Wenn Deutschland hingegen wie bisher mit einem blauen Auge davonkommen möchte, ist es notwendig, sich die fatalen Folgen, die vom exponentiellen Wachstum der Zahl der Überträger*innen ausgehen, vor Augen zu führen und die Maßnahmen, die, wie erste Untersuchungen zeigen, auch wirksam sind, aufrechtzuerhalten. Nur schrittweise und im Einklang mit den wissenschaftlichen Empfehlungen können diese zurückgefahren werden – und Freizeitaktivitäten wie Gottesdienste stehen dabei gewiss nicht weit oben auf der Prioritätenliste.
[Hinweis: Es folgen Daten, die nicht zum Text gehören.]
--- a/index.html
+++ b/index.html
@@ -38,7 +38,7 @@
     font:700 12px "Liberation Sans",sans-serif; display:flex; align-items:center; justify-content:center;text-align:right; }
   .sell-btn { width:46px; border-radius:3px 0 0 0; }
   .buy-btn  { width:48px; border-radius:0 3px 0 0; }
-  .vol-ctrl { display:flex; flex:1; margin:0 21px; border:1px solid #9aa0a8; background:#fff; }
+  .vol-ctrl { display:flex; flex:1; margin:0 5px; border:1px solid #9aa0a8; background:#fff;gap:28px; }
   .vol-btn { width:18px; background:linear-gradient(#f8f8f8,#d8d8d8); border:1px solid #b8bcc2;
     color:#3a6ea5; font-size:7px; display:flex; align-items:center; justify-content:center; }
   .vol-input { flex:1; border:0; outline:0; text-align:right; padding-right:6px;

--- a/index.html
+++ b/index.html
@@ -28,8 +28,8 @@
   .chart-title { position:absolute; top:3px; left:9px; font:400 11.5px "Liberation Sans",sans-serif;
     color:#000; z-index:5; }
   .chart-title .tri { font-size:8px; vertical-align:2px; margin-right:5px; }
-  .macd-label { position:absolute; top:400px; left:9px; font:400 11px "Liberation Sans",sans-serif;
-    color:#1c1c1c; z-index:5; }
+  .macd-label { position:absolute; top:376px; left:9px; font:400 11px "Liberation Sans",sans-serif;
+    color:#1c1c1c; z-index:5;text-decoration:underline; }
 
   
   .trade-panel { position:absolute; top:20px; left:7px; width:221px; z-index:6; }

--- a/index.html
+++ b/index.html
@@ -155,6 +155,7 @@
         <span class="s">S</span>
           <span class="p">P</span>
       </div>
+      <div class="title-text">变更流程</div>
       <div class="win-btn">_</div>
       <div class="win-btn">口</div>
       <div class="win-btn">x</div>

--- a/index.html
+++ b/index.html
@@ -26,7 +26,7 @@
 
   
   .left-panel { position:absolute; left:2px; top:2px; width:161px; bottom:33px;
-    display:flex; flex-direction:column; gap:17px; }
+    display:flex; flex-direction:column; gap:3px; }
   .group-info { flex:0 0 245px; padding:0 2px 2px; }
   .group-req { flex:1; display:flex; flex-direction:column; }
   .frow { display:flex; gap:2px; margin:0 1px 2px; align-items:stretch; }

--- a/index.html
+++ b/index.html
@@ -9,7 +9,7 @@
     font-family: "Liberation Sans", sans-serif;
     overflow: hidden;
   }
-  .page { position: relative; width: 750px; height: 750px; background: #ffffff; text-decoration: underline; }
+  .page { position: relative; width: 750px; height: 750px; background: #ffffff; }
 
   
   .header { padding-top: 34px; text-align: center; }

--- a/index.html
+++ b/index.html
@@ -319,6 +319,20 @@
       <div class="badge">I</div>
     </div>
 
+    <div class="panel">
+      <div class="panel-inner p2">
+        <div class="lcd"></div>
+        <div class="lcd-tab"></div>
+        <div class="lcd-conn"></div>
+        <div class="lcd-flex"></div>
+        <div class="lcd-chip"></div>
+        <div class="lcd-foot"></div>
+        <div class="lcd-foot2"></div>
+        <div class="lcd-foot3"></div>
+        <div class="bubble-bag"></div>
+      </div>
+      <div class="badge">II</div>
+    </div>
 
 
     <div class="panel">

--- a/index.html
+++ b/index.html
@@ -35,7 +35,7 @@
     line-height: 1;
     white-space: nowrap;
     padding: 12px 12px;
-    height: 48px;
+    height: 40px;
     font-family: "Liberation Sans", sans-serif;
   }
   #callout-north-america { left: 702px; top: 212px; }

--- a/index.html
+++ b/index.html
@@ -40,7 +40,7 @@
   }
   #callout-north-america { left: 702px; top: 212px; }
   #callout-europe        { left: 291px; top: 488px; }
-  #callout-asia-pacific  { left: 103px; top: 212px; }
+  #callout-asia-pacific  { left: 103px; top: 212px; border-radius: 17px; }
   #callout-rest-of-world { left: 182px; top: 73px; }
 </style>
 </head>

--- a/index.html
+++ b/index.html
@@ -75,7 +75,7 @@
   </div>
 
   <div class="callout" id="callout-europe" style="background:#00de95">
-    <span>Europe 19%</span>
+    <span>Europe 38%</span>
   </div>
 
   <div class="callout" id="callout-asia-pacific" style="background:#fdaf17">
Doch nicht nur bei der Frage der Kontaktsperren positioniert sich die AfD antiwissenschaftlich. Wenn eine in hiesigen Parlamenten vertretene Partei mit der systematischen Verbreitung von Verschwörungstheorien auffällt, dann ist es die AfD samt ihrer Wählerschaft. Folgerichtig verkünden ihre Funktionäre auch, dass es sich beim Coronavirus um eine gezielt gestreute "Hysterie" handele, um der Wirtschaft im Auftrag einer "Finanz-Oligarchie" zu schaden oder aber, dass die Statistiken aus Italien gefälscht seien.

Die Studienlage sowie der gesunde Menschenverstand strafen diese Ansichten eindeutig Lügen. Immerhin scheinen das perfide Spiel der AfD, mit Un- und Halbwahrheiten auf Stimmenfang zu gehen, immer mehr Menschen zu durchschauen. Die Partei ist in jüngsten Umfragen ob ihres Mangels an sinnvollen Lösungsstrategien stark abgestürzt. Hoffentlich erinnern sich die Wähler*innen auch beim nächsten Gang zur Urne noch an das Verhalten der AfD in Sachen Corona, an ihre Verteufelung der Wissenschaft und ihr im Zweifel vehementes Einstehen für die Kirchen.